Task instructions:
Would you please reproduce all the entries word for word, minus the pictures?
________________________
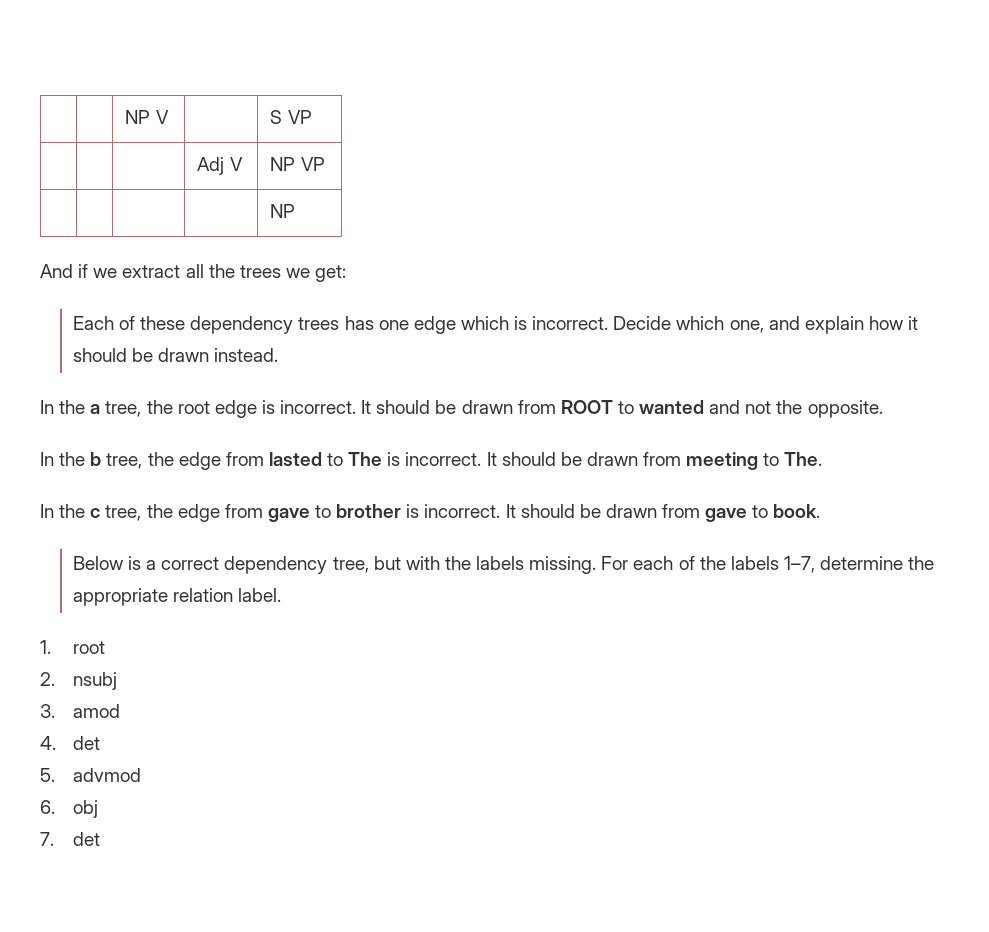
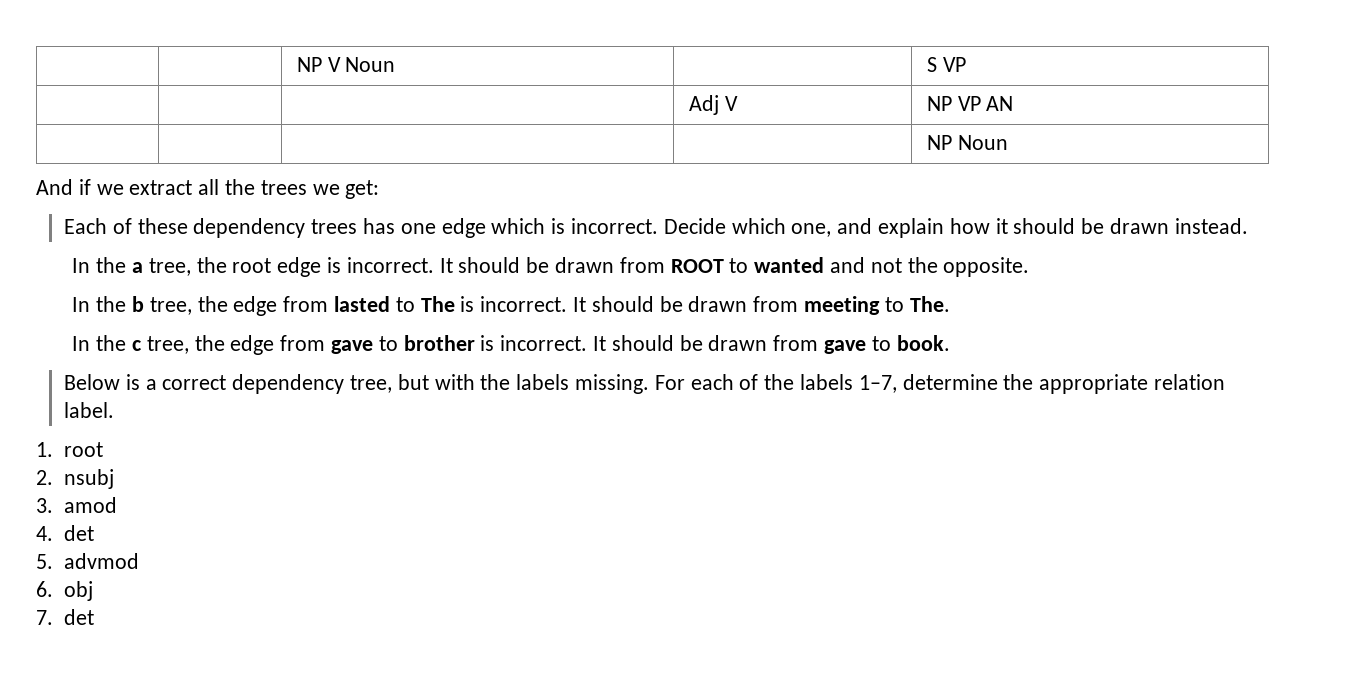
- | | NP V | | S VP
+ | | NP V Noun | | S VP
- | | | Adj V | NP VP
- | | | | NP
+ | | | Adj V | NP VP AN
+ | | | | NP Noun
________________________
Task response:
- | | NP V | | S VP
+ | | NP V Noun | | S VP
- | | | Adj V | NP VP
- | | | | NP
+ | | | Adj V | NP VP AN
+ | | | | NP Noun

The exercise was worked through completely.